At the end of her life, her biggest concern was her family. She was worried about us. Would we be ok? I reassured her that we would be sad, we would miss her but we would be fine. I told her she did a great job raising us – Casey and I, her grandkids…I told her we weren’t sure about the great grandkids yet and she had a good chuckle. I said, ‘just think, you and dad can watch from heaven. You can see them do the same kind of things their dads did and just shake your head and laugh.’ I honestly think she wanted to live because of her grandkids and great grandkids. She so badly wanted to see Cali graduate high school. So bad.

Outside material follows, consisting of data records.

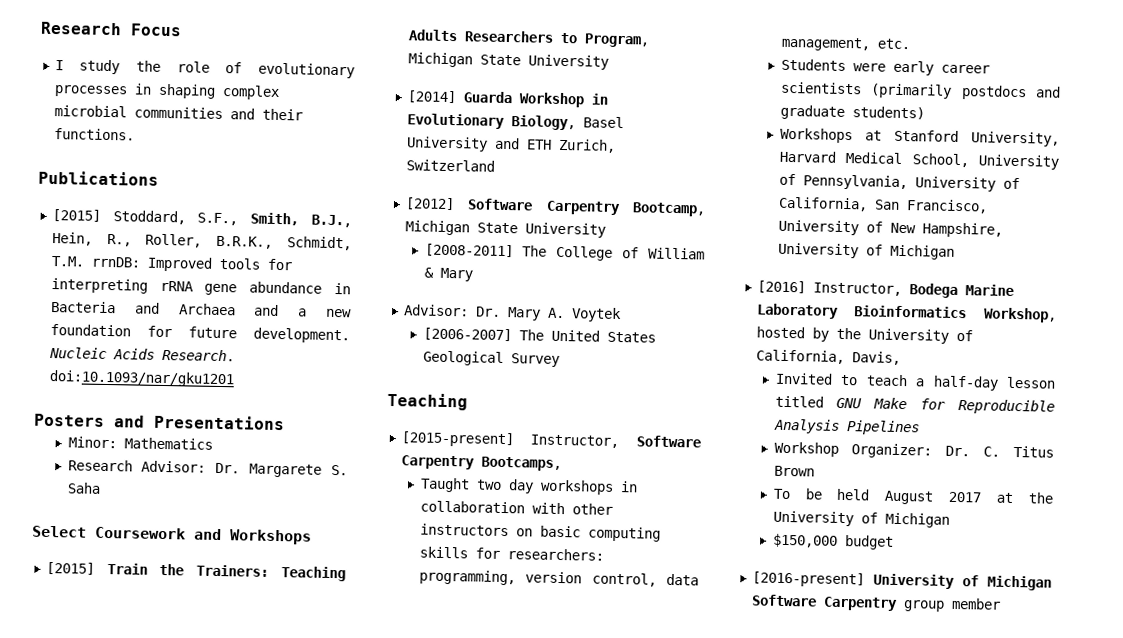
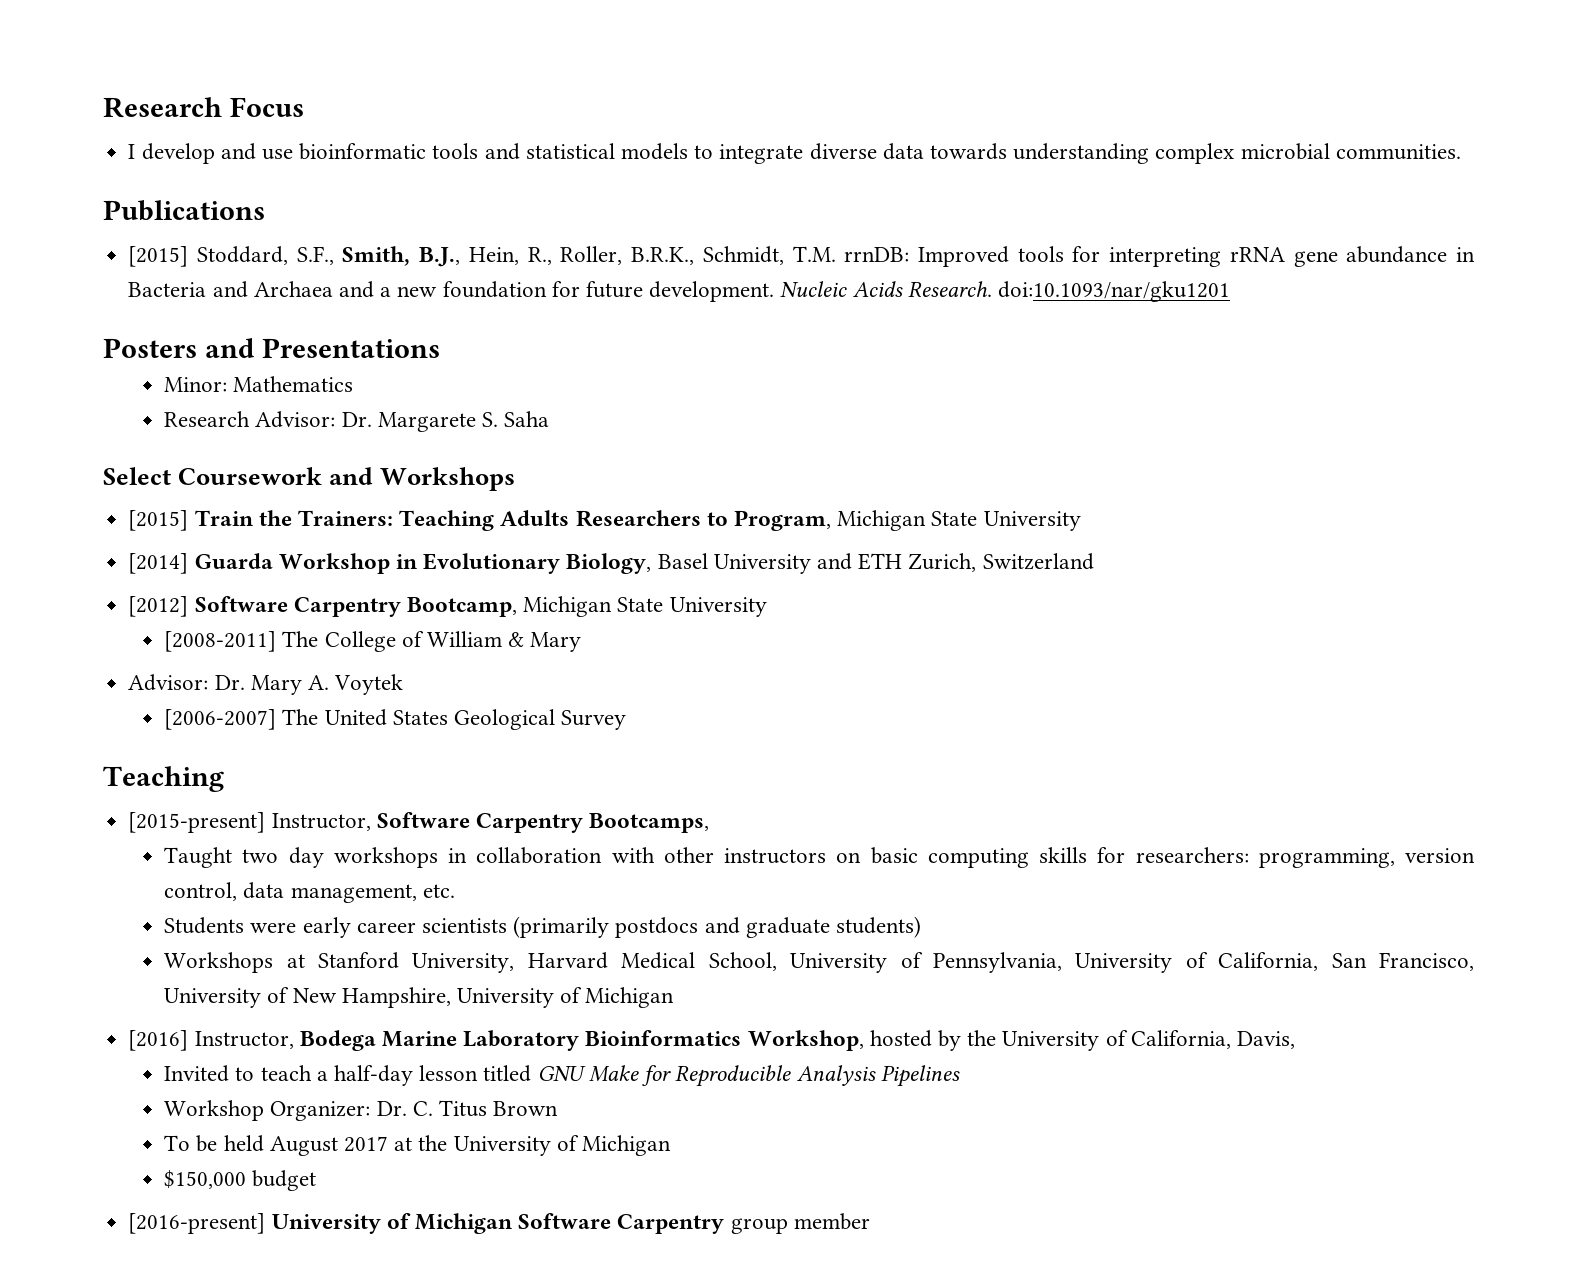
- I study the role of evolutionary processes in shaping complex microbial communities and their functions.
+ I develop and use bioinformatic tools and statistical models to integrate diverse data towards understanding complex microbial communities.

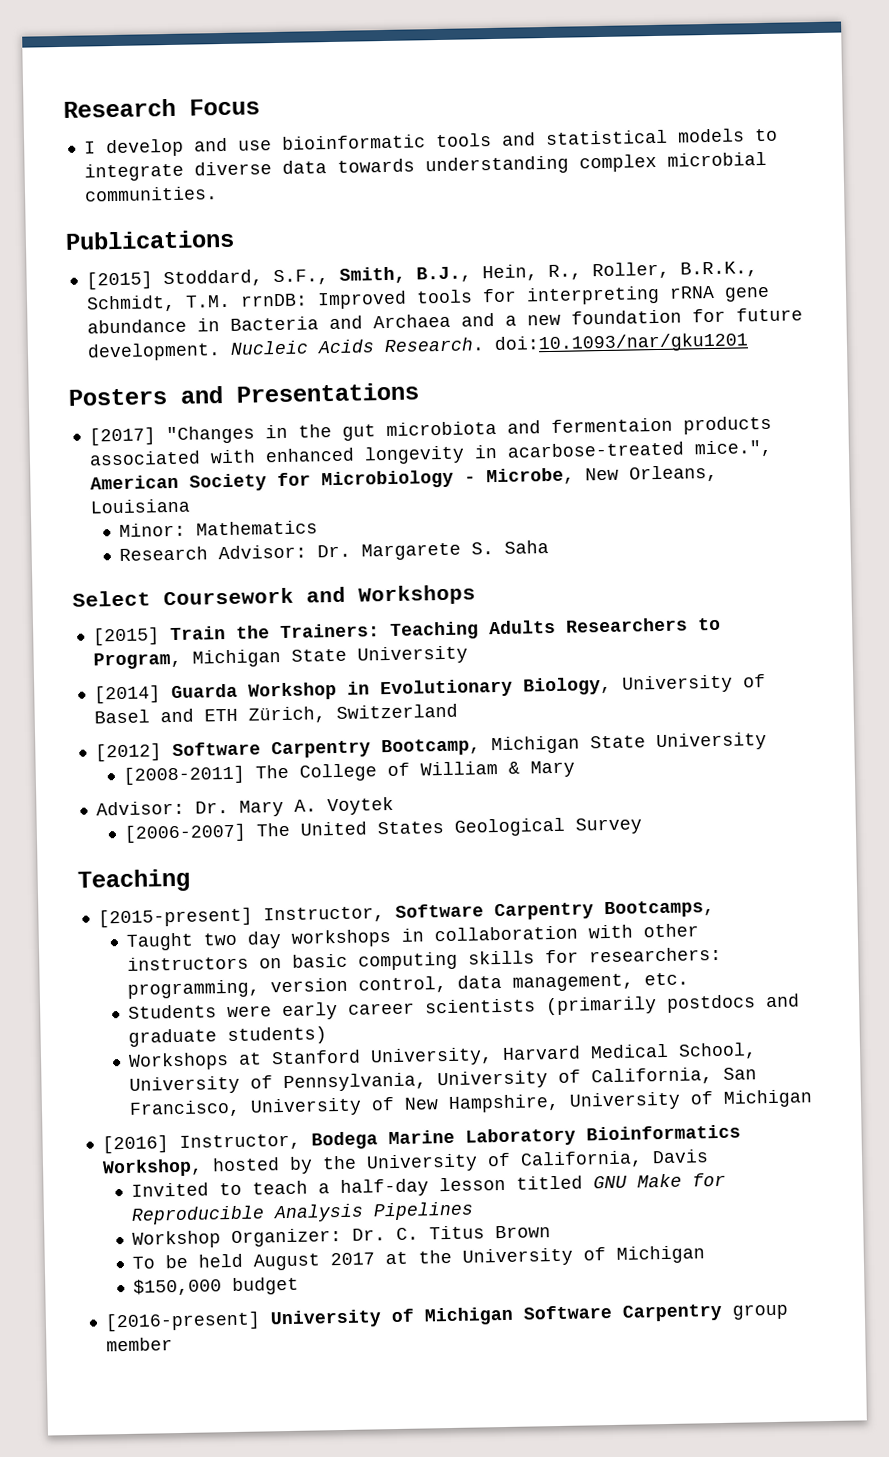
+ [2017] "Changes in the gut microbiota and fermentaion products associated with enhanced longevity in acarbose-treated mice.", American Society for Microbiology - Microbe, New Orleans, Louisiana
- [2014] Guarda Workshop in Evolutionary Biology, Basel University and ETH Zurich, Switzerland
+ [2014] Guarda Workshop in Evolutionary Biology, University of Basel and ETH Zürich, Switzerland
- [2016] Instructor, Bodega Marine Laboratory Bioinformatics Workshop, hosted by the University of California, Davis,
+ [2016] Instructor, Bodega Marine Laboratory Bioinformatics Workshop, hosted by the University of California, Davis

As I look back, I know how blessed, literally, Casey and I have been that mom and dad picked us to be their kids. They raised us in church, taught us right from wrong, showed us what hard work was, and were examples of unconditional love. We certainly have been no angels; we have made our fair share of mistakes. Although I am sure we caused sleepless nights for mom and dad, and even disappointment at times, they never stopped loving us. They didn’t enable us or even offer to help financially if we got in a bind, but they forgave us and loved us through the difficult times. We certainly could not have asked for a better upbringing. It was never a question in our minds to not be with mom everyday this last month. One night last week, as Casey and I stood vigil, I told mom, ‘Mom, if you don’t want Casey and I here, its too bad. We know you would never leave us if it were us. Stop being stubborn. This is not the time to be stubborn.’ Mom didn’t listen. Imagine that. I could go on and on sharing stories, and in the last week we have been able to do a lot of reminiscing with mom. Her and dad gave us an incredible life. Thank you, Mom. Thank you for choosing us to be your kids. Thank you for allowing Casey and I to be there as you ran through the gates of heaven. Enjoy heaven. Don’t get in too much trouble. On behalf of all of your family: Casey, me, Chad, Kody, Cali…all of us, tell dad hi and we love and miss him. We will see you again. (And please don’t knock out electricity today.)